Arthur Sullivant Hoffman was the editor of the pulp magazine ADVENTURE from 1911 to 1927, when it was considered to be the top pulp in the world and the one that most would-be writers really wanted to crack. Robert E. Howard fell into that category, because he was a regular reader of ADVENTURE and submitted many of his stories to it, but unfortunately he wasn’t able to sell any of them. (Luckily for his readers he kept at it and had success with other magazines.)
Hoffman also wrote several books about writing fiction. This one, originally published in 1922, was reprinted recently by Black Dog Books, and it ought to be of great interest to anyone who writes fiction, at whatever level.
But one thing I should warn you about right away: Hoffman was very much a writer of his time, and even for that era, he was one long-winded son of a gun. But he has some really good things to say if you take the time to dig them out. Here’s an example:
“For twenty years I have watched the flow of manuscripts – more tens of thousands than I like to remember – and am year by year more convinced that more embryo writers of appreciable ability are ruined by an overdose of technique at the hands of their literary doctors or by slavish copying of the work of some ‘successful’ writer than by any three other causes you please to name.”

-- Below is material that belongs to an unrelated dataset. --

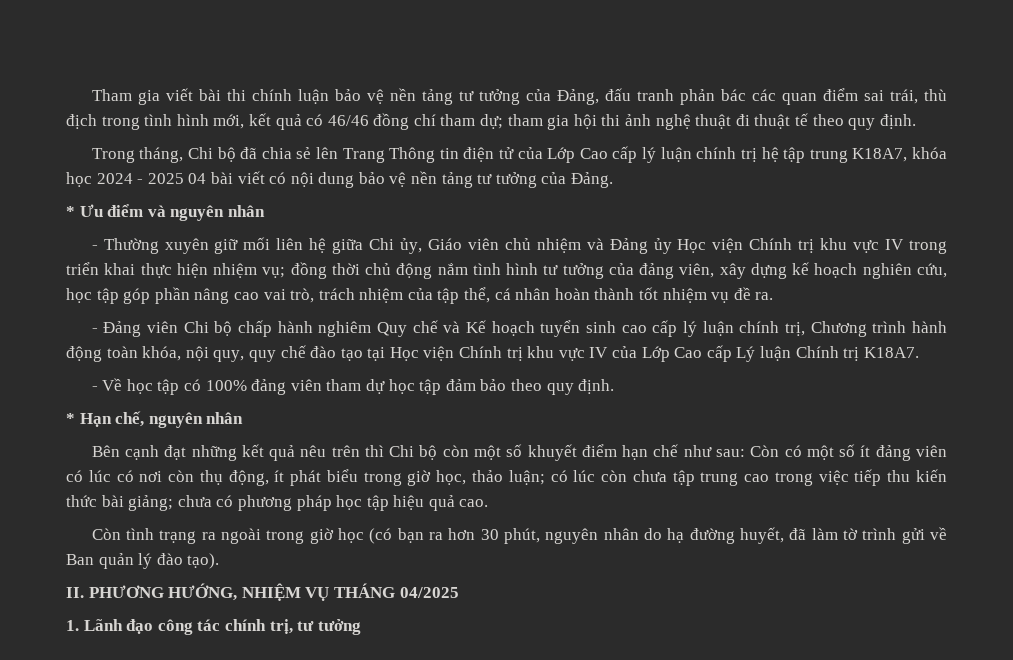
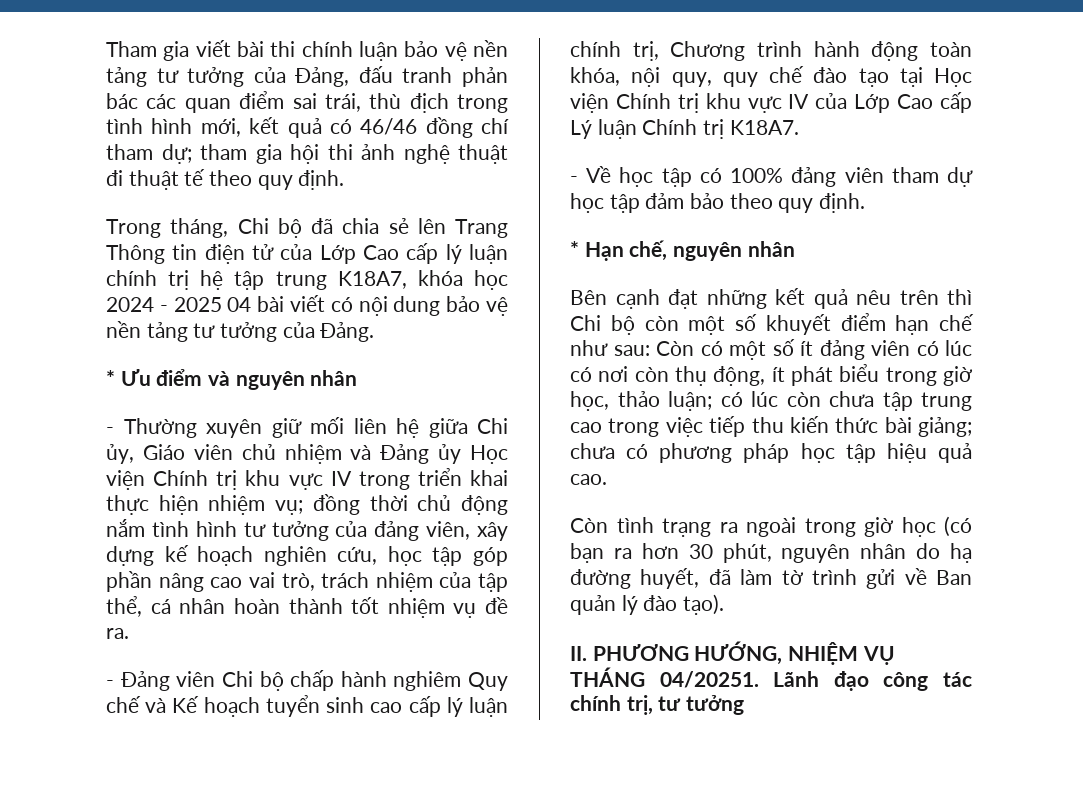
- II. PHƯƠNG HƯỚNG, NHIỆM VỤ THÁNG 04/2025
- 1. Lãnh đạo công tác chính trị, tư tưởng
+ II. PHƯƠNG HƯỚNG, NHIỆM VỤ THÁNG 04/20251. Lãnh đạo công tác chính trị, tư tưởng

I certainly can’t argue with that. One of Hoffman’s main points is that each writer should develop his or her own style and techniques that work, and that the best way to do that is by writing.
Here’s another quote that I like:
“Some, like Sinclair Lewis, Talbot Mundy, and others, fully realizing the situation and keeping their heads, write what they know will sell, write it as well as they can under the limitations, and keep on writing it until they have attained sufficient standing and financial foundation – and sufficient mastery – to write what they wish and in the way they wish.”
That really sums up the life and goal of a professional freelance writer. Ah, but Hoffman goes on, perhaps somewhat brutally:
“But the vast majority become permanent slaves in the galley where they must serve their apprenticeship, perhaps growing very skillful at handling one oar among the many oars but hopelessly unable to paddle their own canoe.”
Hey, Arthur, I resemble that remark!
Here’s a quote concerning writers as readers:
“Their attitude is at least partly that of a critic rather than a recipient; their interest in ‘What is happening’ is at least partially distracted to ‘how it is written’.”
That’s something else I’m really guilty of. I often have a hard time just letting myself enjoy a book because I’m constantly taking apart how it’s written and thinking about how I could apply what I see to my own work. Hoffman, on the other hand, thinks that writers should always have their readers in mind first. Too often I catch myself writing for other writers, thinking about things that they would appreciate, rather than concentrating on the story and the reader’s reaction to it.
One more quote, this one not from Hoffman but from an unnamed author of his acquaintance:
“I try to give the reader a lot for his money. I don’t try to do any fine writing. Only one in a million of us can be a polished stylist. [I don’t agree with that, for what it’s worth.] I’m not that one, but I think I can evolve a story and tell it. So there is no more agonizing about the style. I try not to make the outside of the motor car which bears my people all gold and shiny and flower-decked, so that the countryside will look at the car and not at those it contains. I just try to make it a good, suitable, unobtrusive vehicle that will start and get to the journey’s end without any tire trouble or backfires.”
That’s a pretty good approximation of how I work. I think style is more important than this author makes it out to be, but I try to keep most of my attention on the story.
While a lot of Hoffman’s advice is pretty standard stuff – show, don’t tell, and don’t give your characters names that are easy to confuse with each other, for example – he has a lot of good things to say about how fiction is primarily illusion and ways to maintain that illusion. When I used to give talks about writing to various groups, I often started out by telling them that I was a professional liar, that my job was to make up the biggest pack of lies I could think of . . . and then convince them that it was all true, at least for as long as it took them to read the book.
While I wouldn’t recommend FUNDAMENTALS OF FICTION WRITING to anyone who isn’t a writer, or wants to be a writer, I think it’s an excellent book that has a lot to offer in the way of practical advice, as well as in things to ponder. I know it’s improved my work already, and I’m glad it’s back in print.